La “default mode network”, (DMN), detto anche “default network” o “default state network”, è la rete neuronale di default individuata negli ultimi anni dai neuroscienziati: si tratta di una vera e propria rete di strade e collegamenti presenti dentro di noi, nella nostra mappa cerebrale. La rete di default mostra di attivarsi durante lo stato di riposo, ma anche in altre condizioni della mente, per esempio quando sogniamo a occhi aperti. Si attiva sia quando pensiamo al futuro, sia quando ricordiamo il passato e gli studi mostrano che è alterata quando si soffre di Alzheimer o disturbi dello spettro autistico.
Immaginare un certo evento, o desiderio, ci aiuta nel momento in cui il “come se” aggiunge dettagli, intensità, emozione: queste tre variabili possono fare la differenza
Tu come usi la tua irrequietudine? Aspiriamo ad andare verso… ma “verso” cosa? La meta che aspiriamo raggiungere si trova nel territorio, attraente quanto pericolosamente scivoloso, della nostra mente inconscia: siamo vittime nelle nostre convinzioni e dei nostri pensieri, senza saperlo. Ecco un ottimo motivo per dedicare più spazio e attenzione ai nostri sogni a occhi aperti: ciò che occupa la nostra testa e il nostro cuore guida la giornata, anche quando non ne siamo consapevoli.

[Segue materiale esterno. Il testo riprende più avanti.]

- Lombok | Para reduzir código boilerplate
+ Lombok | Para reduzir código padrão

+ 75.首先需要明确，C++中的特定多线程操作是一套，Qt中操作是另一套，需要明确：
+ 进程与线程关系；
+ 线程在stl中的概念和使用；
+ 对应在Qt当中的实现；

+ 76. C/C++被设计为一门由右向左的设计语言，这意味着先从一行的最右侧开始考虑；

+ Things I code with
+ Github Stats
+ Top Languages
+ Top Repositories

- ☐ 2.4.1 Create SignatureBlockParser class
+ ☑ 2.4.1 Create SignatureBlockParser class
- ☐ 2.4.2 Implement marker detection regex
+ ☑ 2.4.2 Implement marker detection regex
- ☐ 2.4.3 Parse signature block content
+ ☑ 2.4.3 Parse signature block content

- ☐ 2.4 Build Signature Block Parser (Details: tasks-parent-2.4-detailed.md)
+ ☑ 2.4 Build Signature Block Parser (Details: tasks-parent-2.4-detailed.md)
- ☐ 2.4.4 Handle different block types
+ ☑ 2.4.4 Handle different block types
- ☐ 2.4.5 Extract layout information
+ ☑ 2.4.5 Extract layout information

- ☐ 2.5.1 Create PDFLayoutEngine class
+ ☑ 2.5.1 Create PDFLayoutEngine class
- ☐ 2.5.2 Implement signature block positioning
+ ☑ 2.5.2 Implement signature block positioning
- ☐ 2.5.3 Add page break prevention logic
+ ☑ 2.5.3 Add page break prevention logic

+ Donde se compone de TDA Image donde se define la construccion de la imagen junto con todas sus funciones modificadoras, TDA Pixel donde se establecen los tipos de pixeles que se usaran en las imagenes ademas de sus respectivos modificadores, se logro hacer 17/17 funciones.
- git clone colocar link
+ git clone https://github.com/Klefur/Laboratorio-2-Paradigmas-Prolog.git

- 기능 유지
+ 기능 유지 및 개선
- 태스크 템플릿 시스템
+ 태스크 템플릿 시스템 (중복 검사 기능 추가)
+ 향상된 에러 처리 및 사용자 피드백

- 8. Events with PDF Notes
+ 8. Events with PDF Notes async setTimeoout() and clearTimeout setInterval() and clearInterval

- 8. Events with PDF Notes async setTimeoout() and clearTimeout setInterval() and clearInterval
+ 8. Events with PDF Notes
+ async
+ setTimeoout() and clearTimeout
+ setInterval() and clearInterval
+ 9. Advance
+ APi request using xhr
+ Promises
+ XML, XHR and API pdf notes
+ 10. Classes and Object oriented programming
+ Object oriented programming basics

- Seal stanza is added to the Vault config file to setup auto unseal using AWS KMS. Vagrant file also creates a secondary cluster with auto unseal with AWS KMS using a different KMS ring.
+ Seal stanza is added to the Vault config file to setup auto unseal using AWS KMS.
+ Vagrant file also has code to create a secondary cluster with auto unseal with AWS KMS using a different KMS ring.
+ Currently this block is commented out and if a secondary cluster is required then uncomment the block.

Il tempo ipotetico cambia il nostro presente: l’immaginazione potrebbe salvarci, o almeno darci una mano. Può accadere grazie al potere della meraviglia e della bellezza, perchè quando prestiamo attenzione alle cose che ci accadono e ritroviamo lo stupore che è puro entusiasmo, torniamo a essere bambini all’inizio dell’esistenza con la voglia di imparare; cessano i giudizi e usciamo dai ruoli. Torniamo dentro il flusso dell’esistenza in cui le magie accadono, se solo… osiamo pensarlo. Non sempre va come avremmo voluto, ma sempre c’è una possibilità per imparare dalla vita e… continuare a chiedere al cuore che cosa immaginare per coltivare la nostra felicità, giorno dopo giorno.